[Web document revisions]
= Beginning of Section =

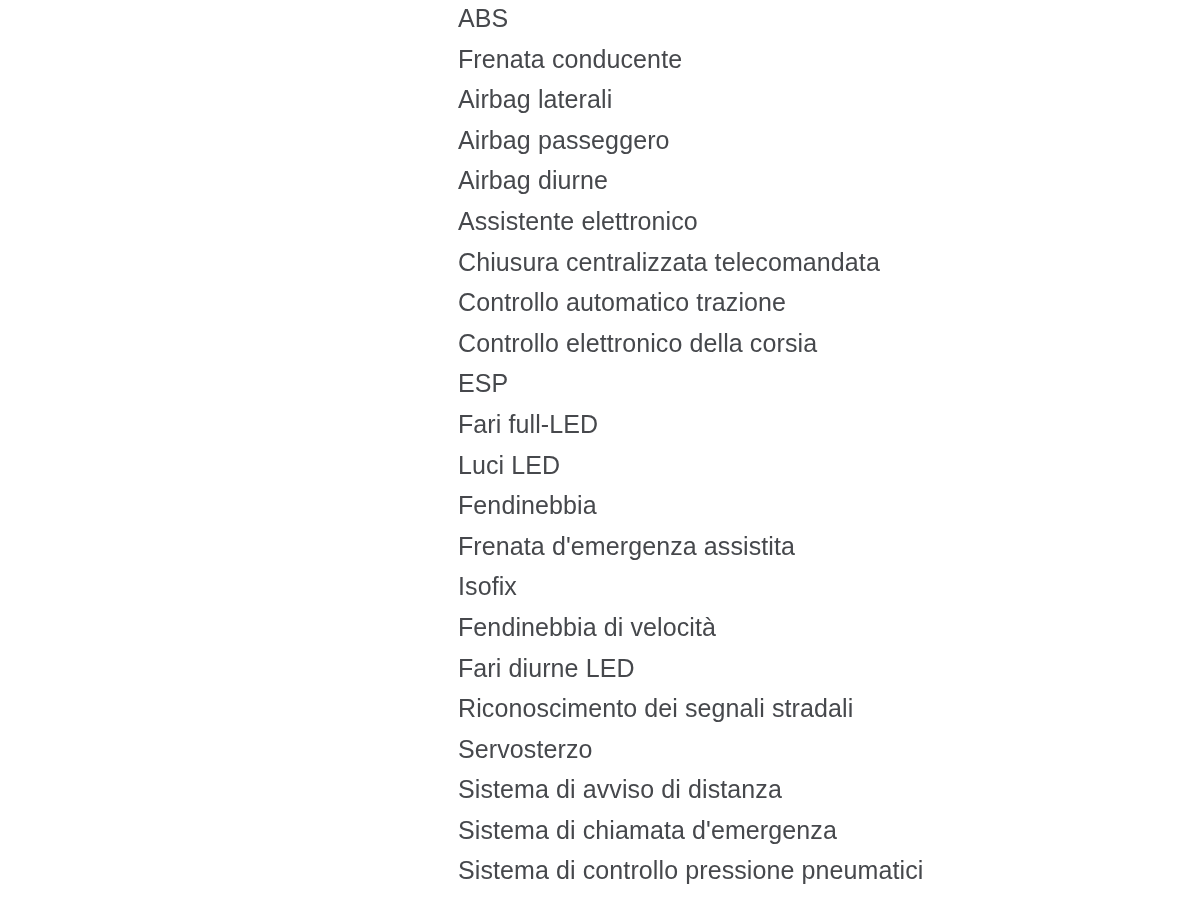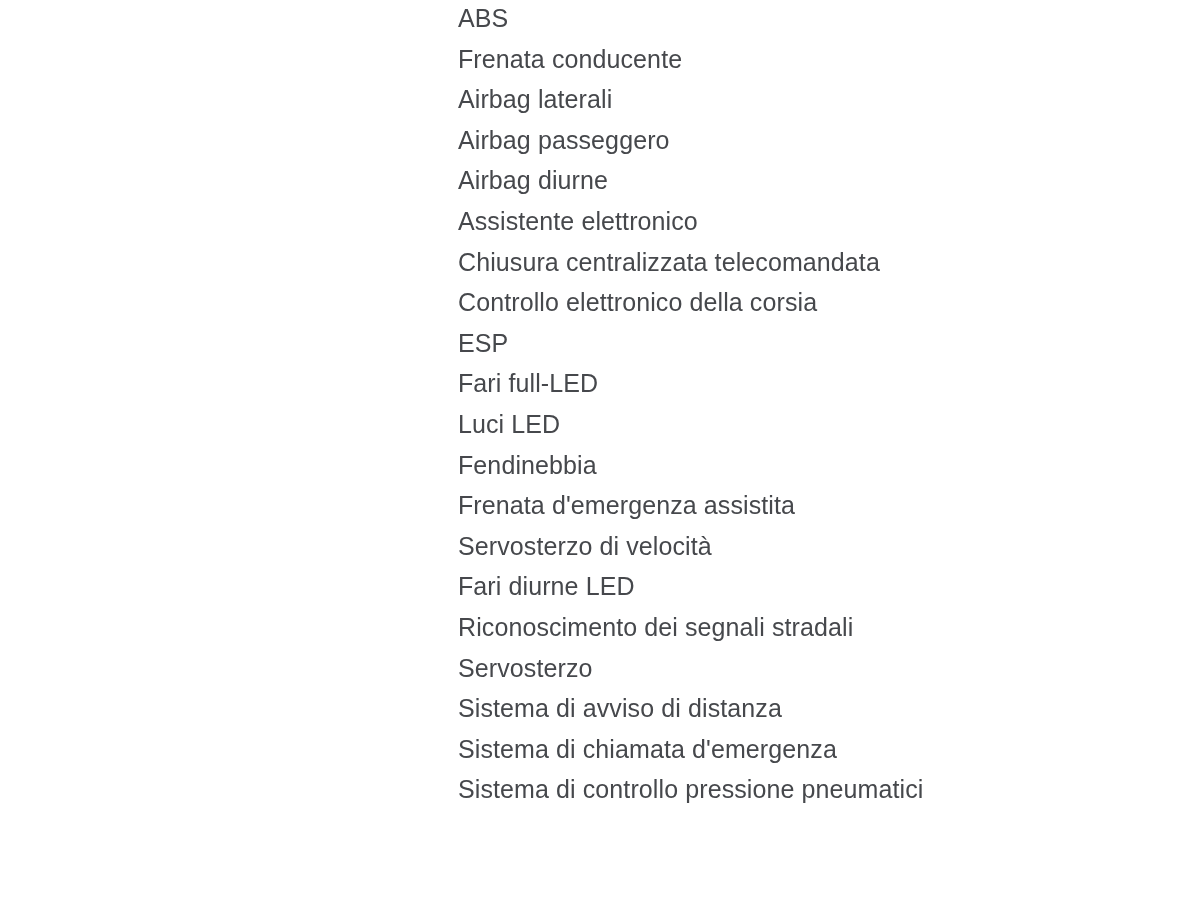--- a/index.html
+++ b/index.html
@@ -38,6 +38,7 @@
     <div class="equipment-item">Airbag diurne</div>
     <div class="equipment-item">Assistente elettronico</div>
     <div class="equipment-item">Chiusura centralizzata telecomandata</div>
+    <div class="equipment-item">Controllo automatico trazione</div>
     <div class="equipment-item">Controllo elettronico della corsia</div>
     <div class="equipment-item">ESP</div>
     <div class="equipment-item">Fari full-LED</div>

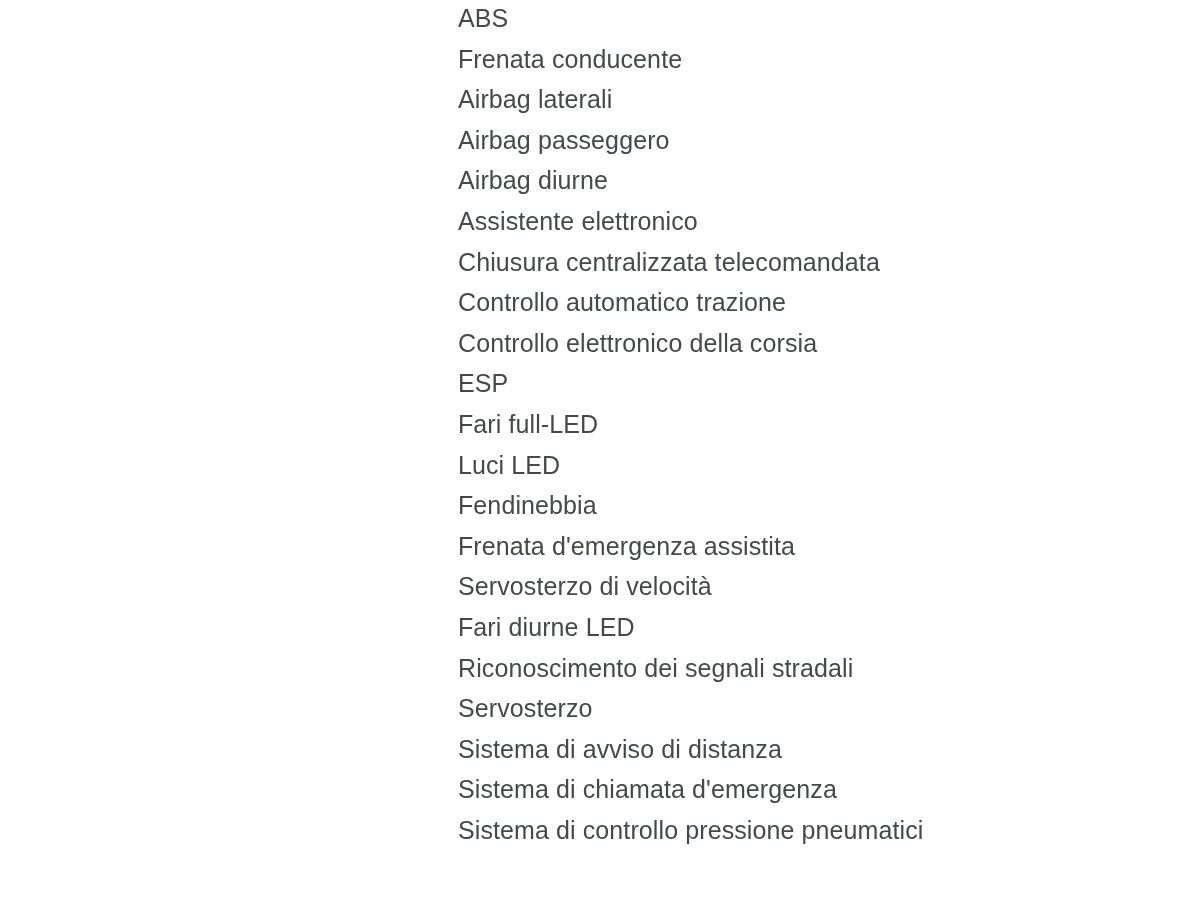--- a/index.html
+++ b/index.html
@@ -45,6 +45,7 @@
     <div class="equipment-item">Luci LED</div>
     <div class="equipment-item">Fendinebbia</div>
     <div class="equipment-item">Frenata d'emergenza assistita</div>
+    <div class="equipment-item">Isofix</div>
     <div class="equipment-item">Servosterzo di velocità</div>
     <div class="equipment-item">Fari diurne LED</div>
     <div class="equipment-item">Riconoscimento dei segnali stradali</div>

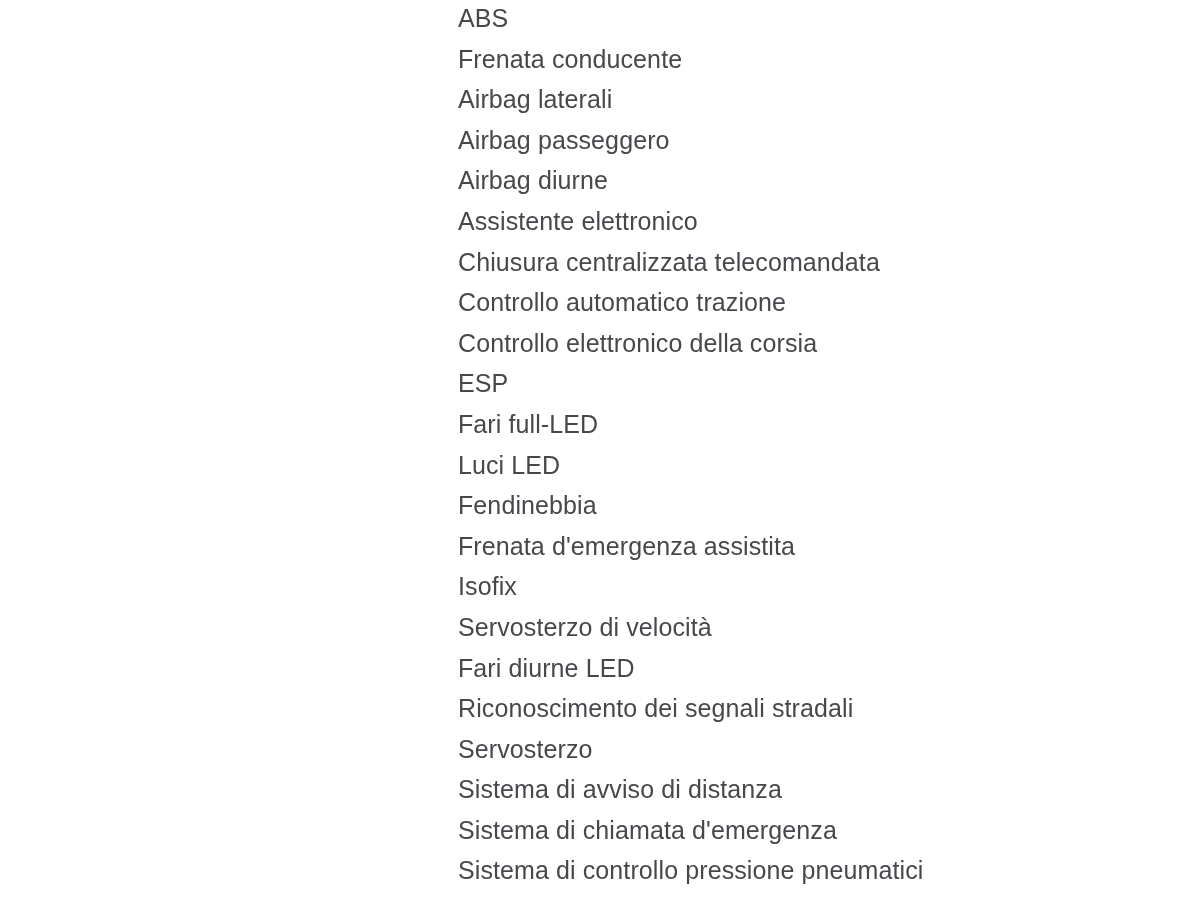--- a/index.html
+++ b/index.html
@@ -46,7 +46,7 @@
     <div class="equipment-item">Fendinebbia</div>
     <div class="equipment-item">Frenata d'emergenza assistita</div>
     <div class="equipment-item">Isofix</div>
-    <div class="equipment-item">Servosterzo di velocità</div>
+    <div class="equipment-item">Fendinebbia di velocità</div>
     <div class="equipment-item">Fari diurne LED</div>
     <div class="equipment-item">Riconoscimento dei segnali stradali</div>
     <div class="equipment-item">Servosterzo</div>

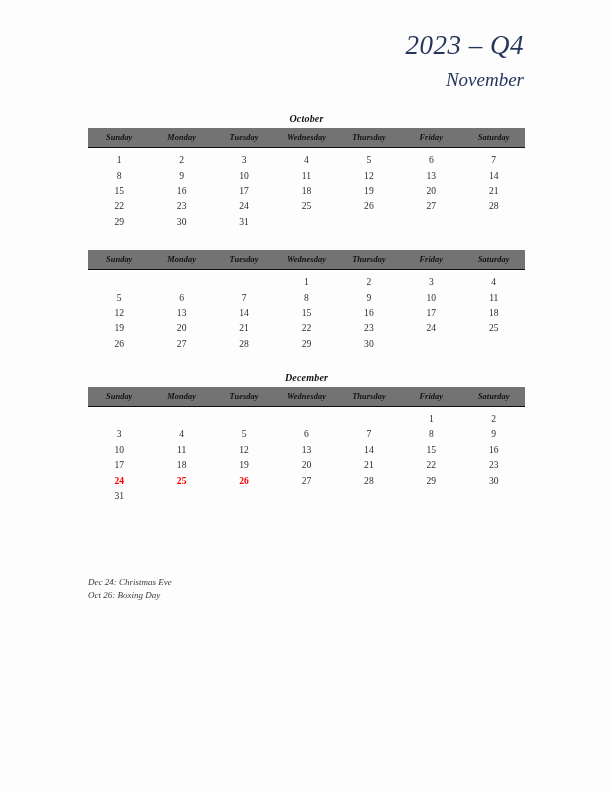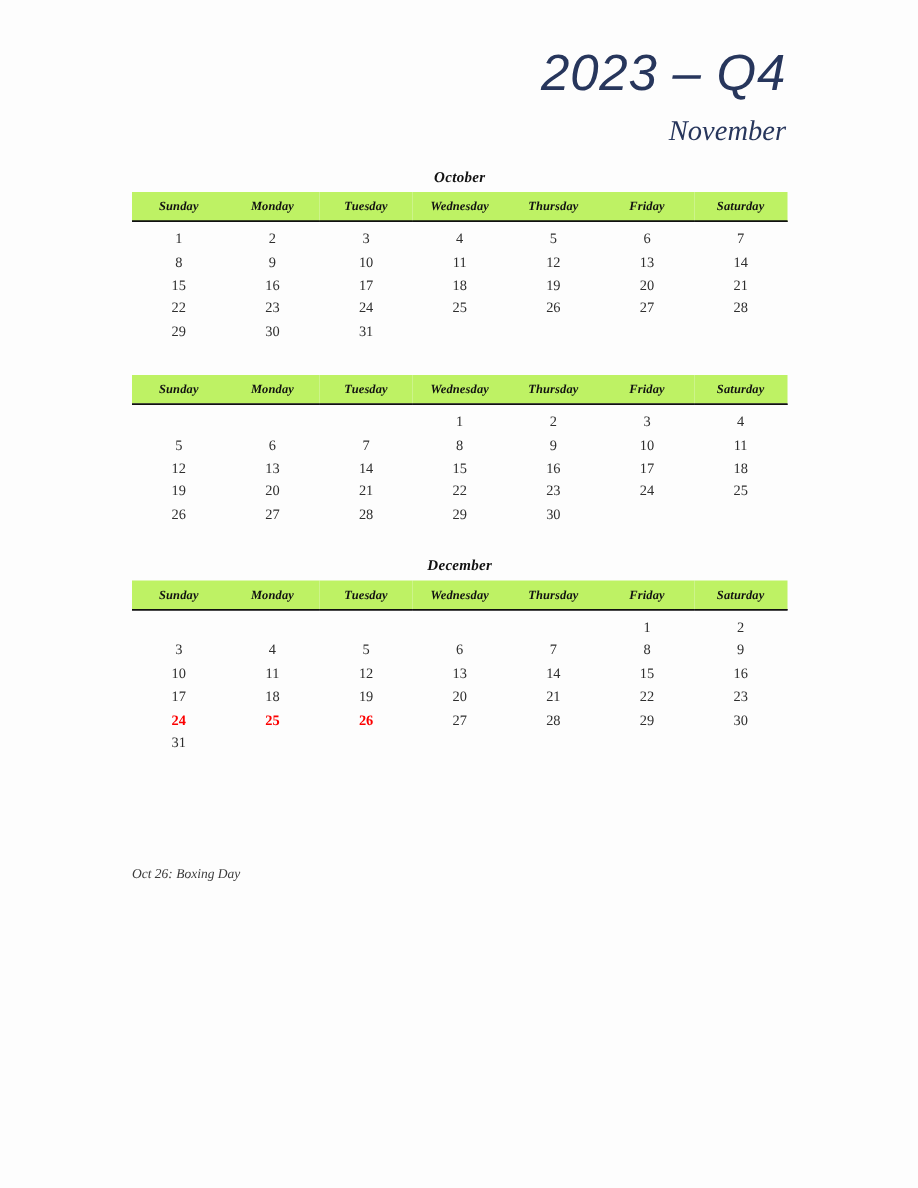--- a/index.html
+++ b/index.html
@@ -70,9 +70,9 @@
     color: #27365c;
   }
   .title-main {
-    font-family: Liberation Sans, sans-serif;
-    font-style: italic;
-    font-size: 34px;
+    font-family: Liberation Serif, serif;
+    font-style: italic;
+    font-size: 27px;
     line-height: 1.15;
     letter-spacing: 0.5px;
     white-space: nowrap;

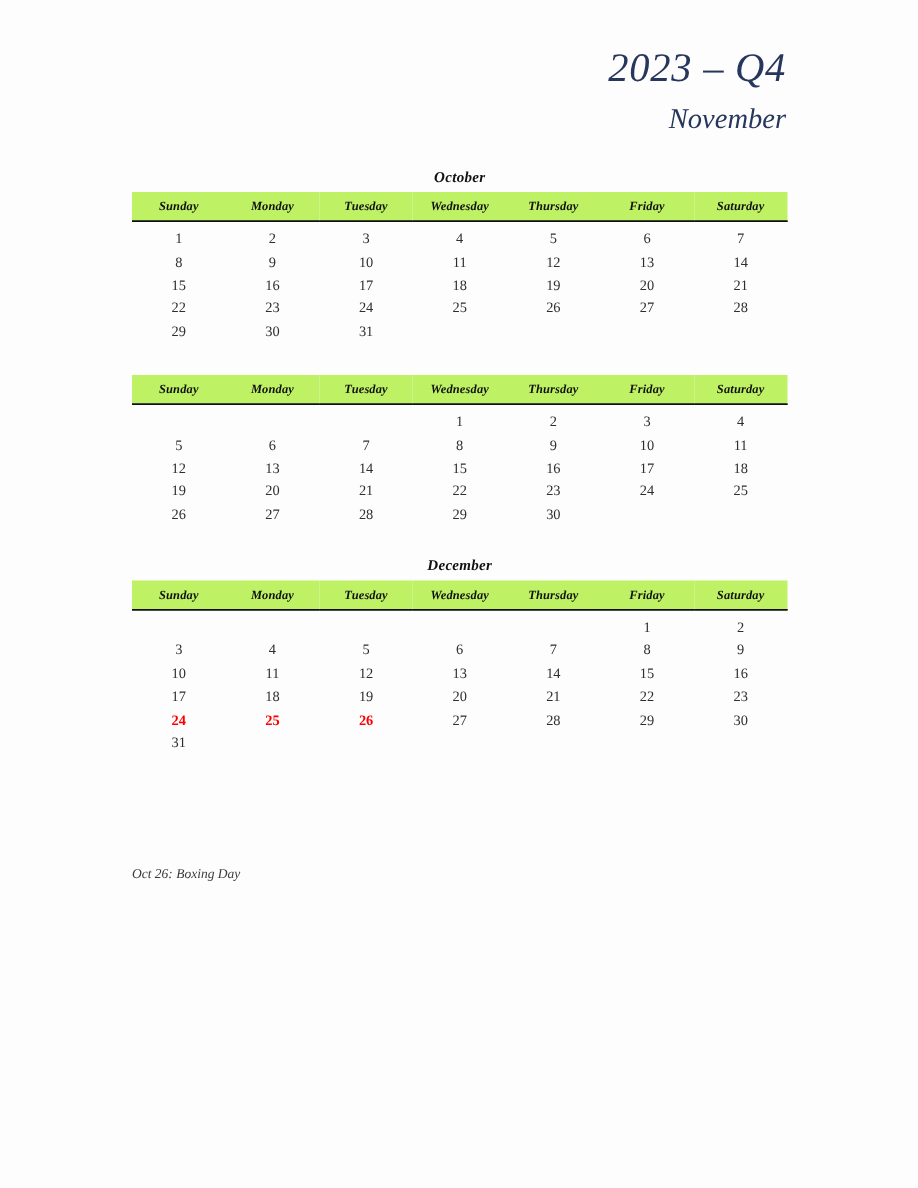--- a/index.html
+++ b/index.html
@@ -117,7 +117,7 @@
   }
 
   table.cal thead th {
-    background: #bef264;
+    background: #737373;
     border-bottom: 1.6px solid #101010;
     font-family: "Liberation Serif", serif;
     font-style: italic;

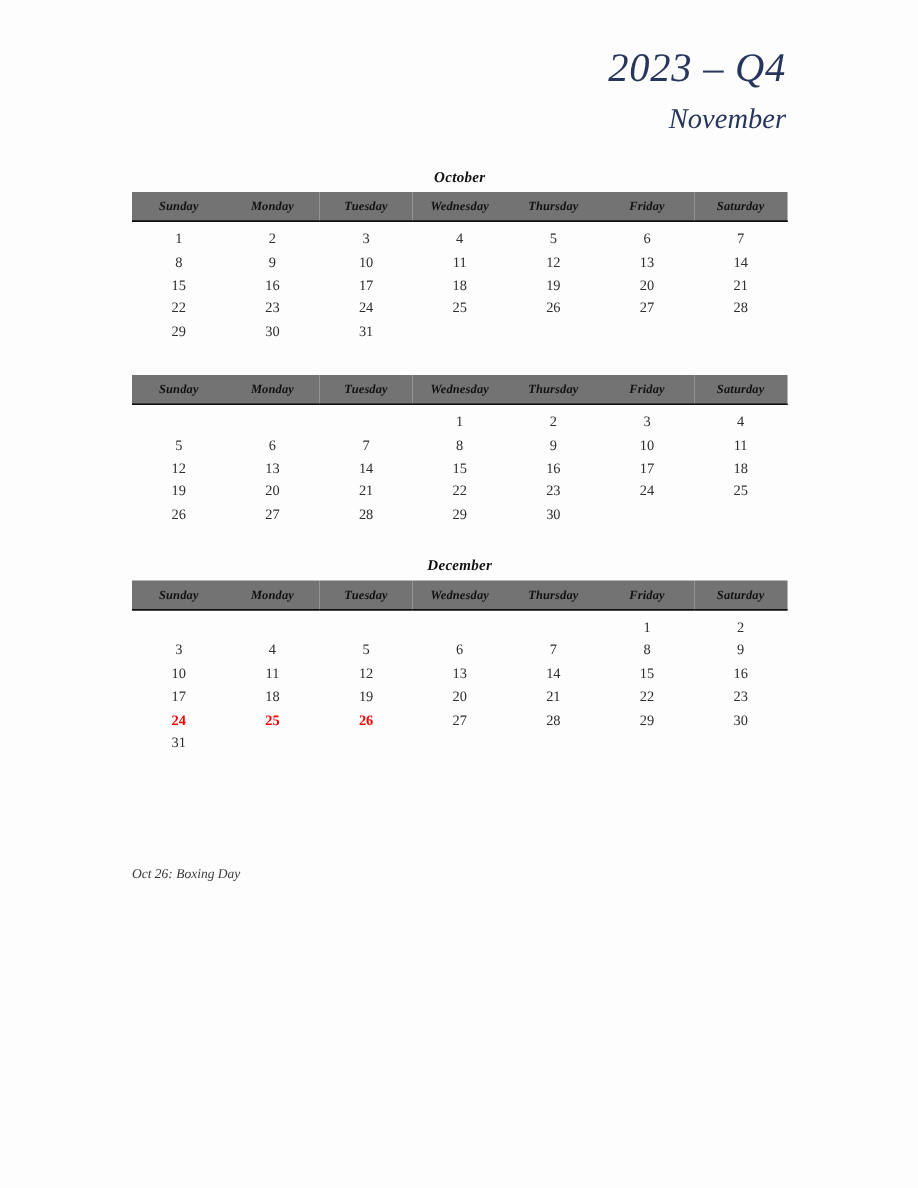--- a/index.html
+++ b/index.html
@@ -382,6 +382,7 @@
   </div>
 
 <div class="legend">
+    <div class="legend-line">Dec 24: Christmas Eve</div>
     <div class="legend-line">Oct 26: Boxing Day</div>
   </div>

= End of Section =

Search the records for the word "elettronico" and copy every line where it occurs.

- **Problem solution**
     <div class="equipment-item">Assistente elettronico</div>
     <div class="equipment-item">Controllo elettronico della corsia</div>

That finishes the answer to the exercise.